Personal Reflections

End of the semester, and a good time for reflection.

For their final assignment, we asked our graduate class that Jon Becker and I taught on Educational Technology and School Leadership to reflect on their 15-week journey. Their reflections are captured in the Wordle above. We had twenty-five K-12 teachers who immersed themselves in the Web 2.0 stream for a semester and examined applications to their teaching and to school leadership. The reflections indicated that they thoroughly enjoyed the journey.

The Wordle points out some obvious observations – everyone focused on technology and their students. Many discussed the immediate application of web tools to their teaching in their own classrooms.

I was struck, however, by some of the personal observations that did not emerge in this Wordle.

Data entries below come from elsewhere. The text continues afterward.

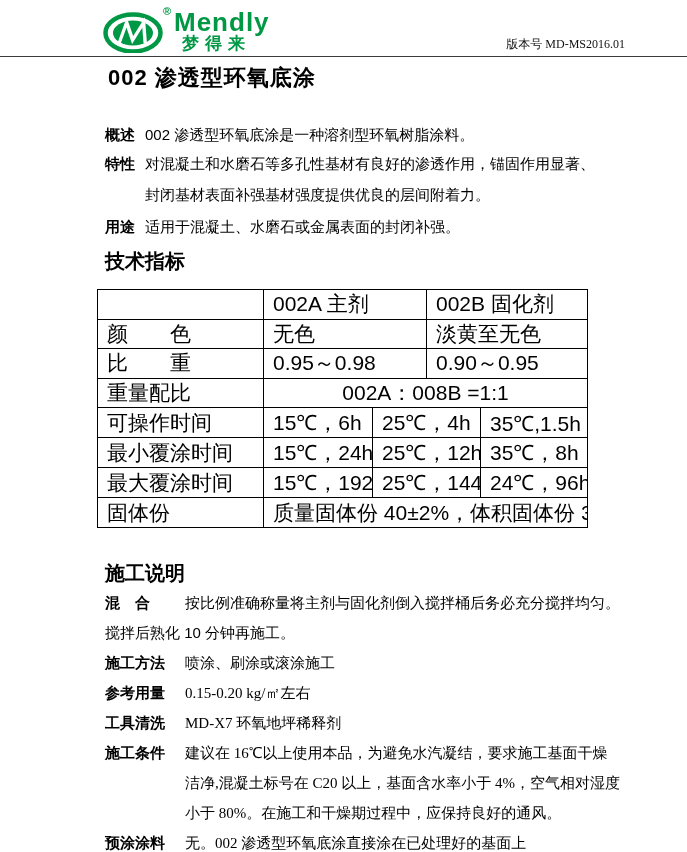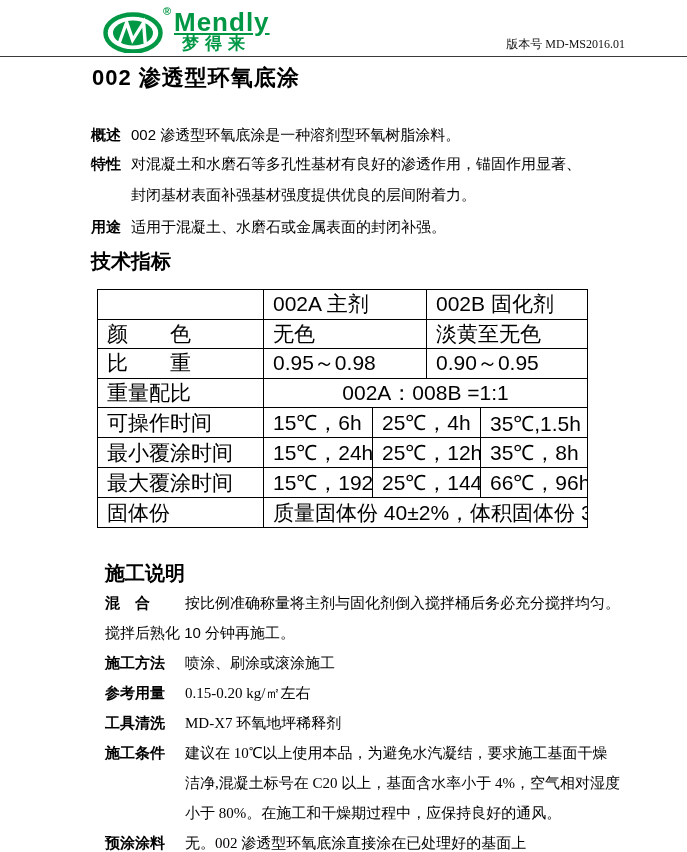--- a/index.html
+++ b/index.html
@@ -12,7 +12,7 @@
   
   .logo { position:absolute; top:9px; left:103px; display:flex; align-items:flex-start; }
   .logo-text { margin-left:9px; margin-top:1px; }
-  .brand-en { font-size:26px; font-weight:bold; color:var(--brand); line-height:24px; letter-spacing:1px;text-decoration:underline; }
+  .brand-en { font-size:26px; font-weight:bold; color:var(--brand); line-height:24px; letter-spacing:1px; }
   .brand-cn { font-size:17px; font-weight:bold; color:var(--brand); letter-spacing:6px; margin-left:8px; line-height:19px; }
   .reg-mark { position:absolute; left:60px; top:-4px; font-size:11px; font-weight:bold; color:var(--brand); }
   .version { position:absolute; top:36px; right:62px; font-family:"Liberation Serif", serif; font-size:12px; color:#111; }

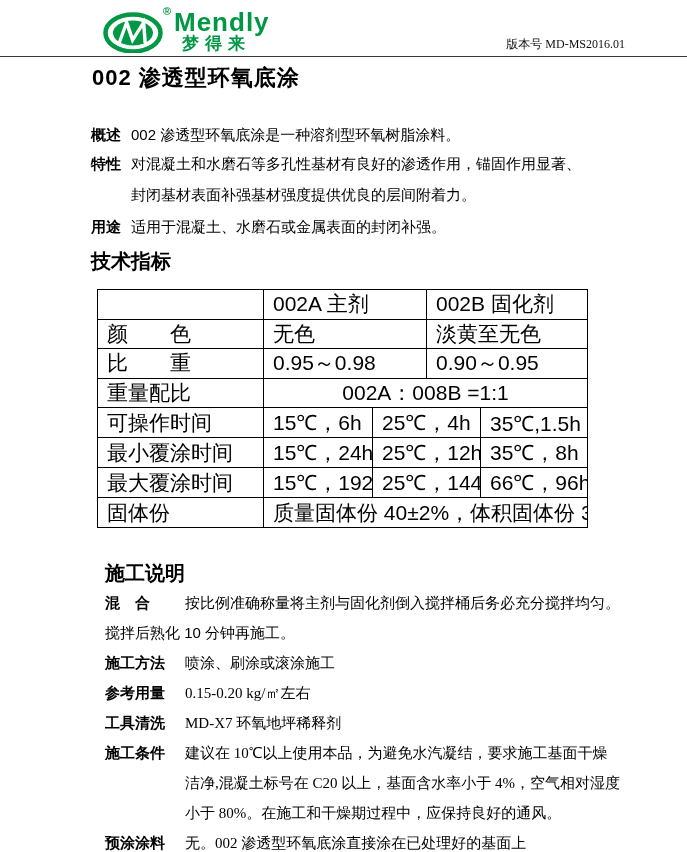--- a/index.html
+++ b/index.html
@@ -17,7 +17,7 @@
   .reg-mark { position:absolute; left:60px; top:-4px; font-size:11px; font-weight:bold; color:var(--brand); }
   .version { position:absolute; top:36px; right:62px; font-family:"Liberation Serif", serif; font-size:12px; color:#111; }
   .header-rule { position:absolute; top:56px; left:0; width:687px; height:0; border-top:1.5px solid #3a3a3a; }
-  .doc-title { position:absolute; top:63px; left:92px; font-size:22px; font-weight:bold; letter-spacing:1px; }
+  .doc-title { position:absolute; top:63px; left:108px; font-size:22px; font-weight:bold; letter-spacing:1px; }
   
   .intro { position:absolute; top:120px; left:91px; width:500px; font-size:15px; }
   .p-row { display:flex; line-height:30px; }

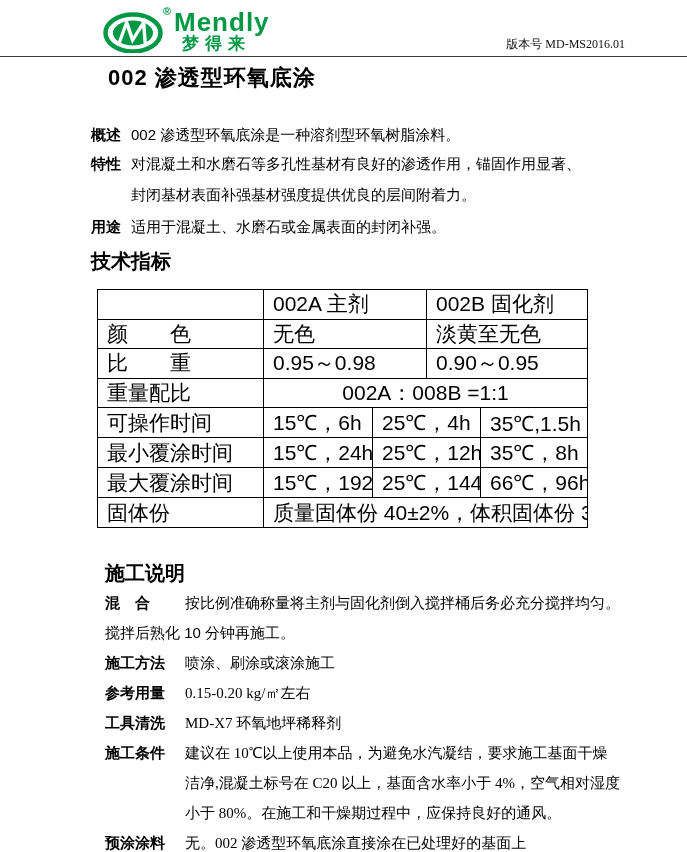--- a/index.html
+++ b/index.html
@@ -19,7 +19,7 @@
   .header-rule { position:absolute; top:56px; left:0; width:687px; height:0; border-top:1.5px solid #3a3a3a; }
   .doc-title { position:absolute; top:63px; left:108px; font-size:22px; font-weight:bold; letter-spacing:1px; }
   
-  .intro { position:absolute; top:120px; left:91px; width:500px; font-size:15px; }
+  .intro { position:absolute; top:120px; left:105px; width:500px; font-size:15px; }
   .p-row { display:flex; line-height:30px; }
   .p-row.two-line { line-height:31px;font-family:Liberation Mono, monospace; }
   .p-label { width:40px; flex-shrink:0; font-weight:bold; }

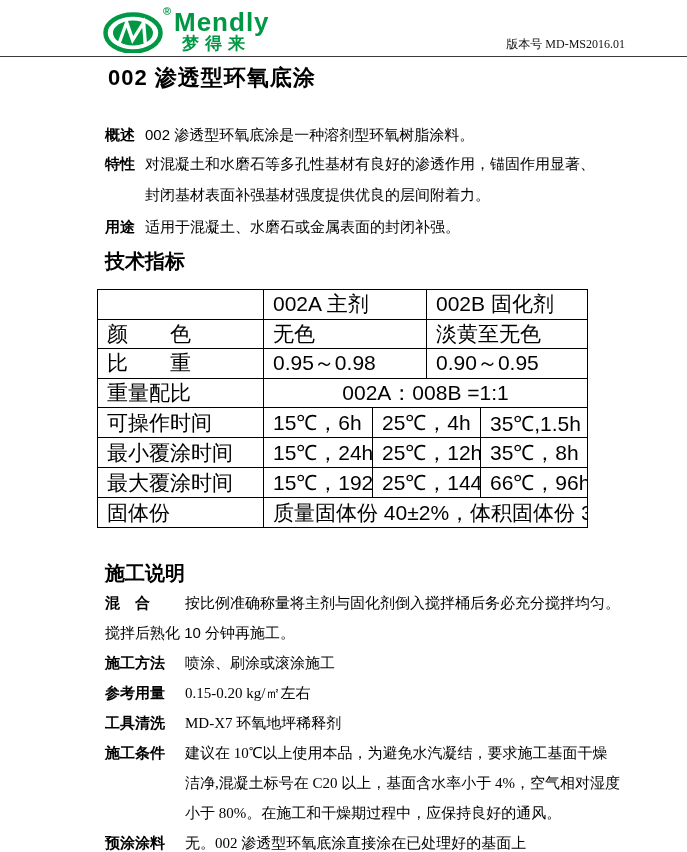--- a/index.html
+++ b/index.html
@@ -122,7 +122,7 @@
         <td>最大覆涂时间</td>
         <td>15℃，192h</td>
         <td colspan="2">25℃，144h</td>
-        <td>66℃，96h</td>
+        <td>24℃，96h</td>
       </tr>
       <tr>
         <td>固体份</td>

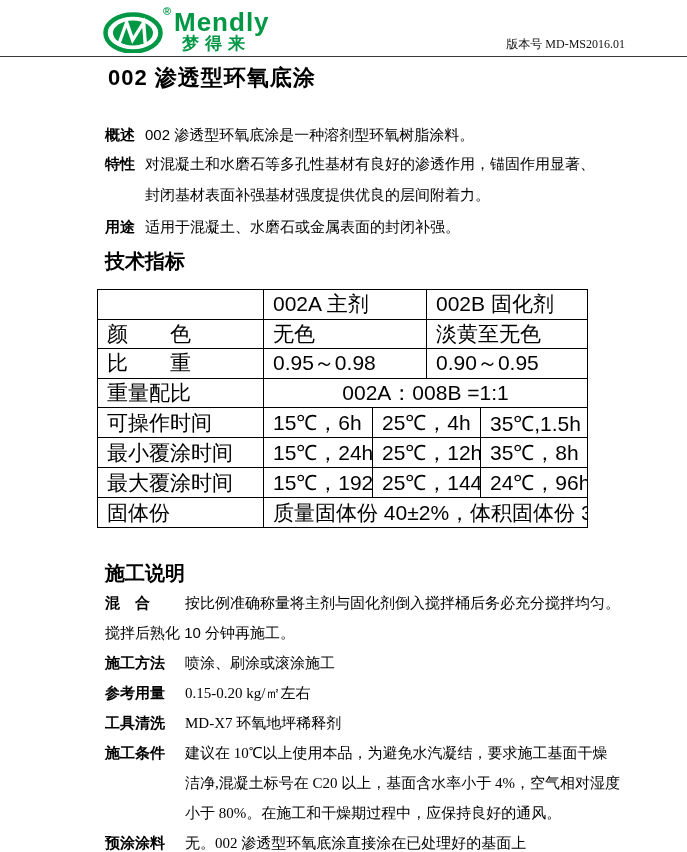--- a/index.html
+++ b/index.html
@@ -158,7 +158,7 @@
     <div class="c-row">
       <span class="c-label">施工条件</span>
       <span class="c-text c-lines">
-        <div>建议在 10℃以上使用本品，为避免水汽凝结，要求施工基面干燥</div>
+        <div>建议在 16℃以上使用本品，为避免水汽凝结，要求施工基面干燥</div>
         <div>洁净,混凝土标号在 C20 以上，基面含水率小于 4%，空气相对湿度</div>
         <div>小于 80%。在施工和干燥期过程中，应保持良好的通风。</div>
       </span>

One student noted that she had just been selected as Teacher of the Year for her school, which she attributed to her engagement in our class and her excited reapplication of her learning from our class into her own school. Another student stated that she had originally wanted to move out of the classroom and into administration because she felt burned out in the classroom. Our class had so re-energized her that she now saw that she could have a greater impact on children and learning by remaining in the classroom and helping her digital kids grow. Several students used the same term in their individual reflections – “life-altering”.

While I am both proud and humbled by the impact this course had on many of our students, I suspect much of the impact was similar to the impact I saw in myself this past year. The more I network and connect, the more it impacts me on a personal level. Our students began to see this too. Many reflected that “professional development” had taken on personal aspects that they had never considered before.  It was a paradigm shift to move from professional development as something you attend to professional development as something for which you take personal responsibility.

This provides interesting context as we get ready for our week-long institute with seventeen faculty on teaching and learning with technology.  Trent Batson lamented yesterday that “life on campus goes on as normal. Faculty members are still expected to publish in traditional journals, still expected to meet their classes in rooms equipped with chalkboards and designed for lectures, and still expected by their students to tell them what they should know so they can write it on paper during a test.” Our hope in the institute is to break that cycle – help faculty see – at a personal level – the impact that the web now has on teaching and learning.  Jeff Nugent suggested one way to prepare for this week was for each of us facilitating it to return and update our own notion of our personal learning network. So here is what I came up with:

(Link to full size image)

My PLE contains traditional methods of information gathering like journals, listservs, and even morning coffee sessions. But I am also mindful of and tapped in to numerous web applications, where I hear the conversations taking place worldwide on topics of interest to me. Some of those conversations pop up in Delicious, some through my Google Reader, many from Twitter or Facebook. When I go seeking information, I tend to look in Delicious or Wikipedia, but I also still Google things, though I am increasingly looking to Twiiter as a search engine.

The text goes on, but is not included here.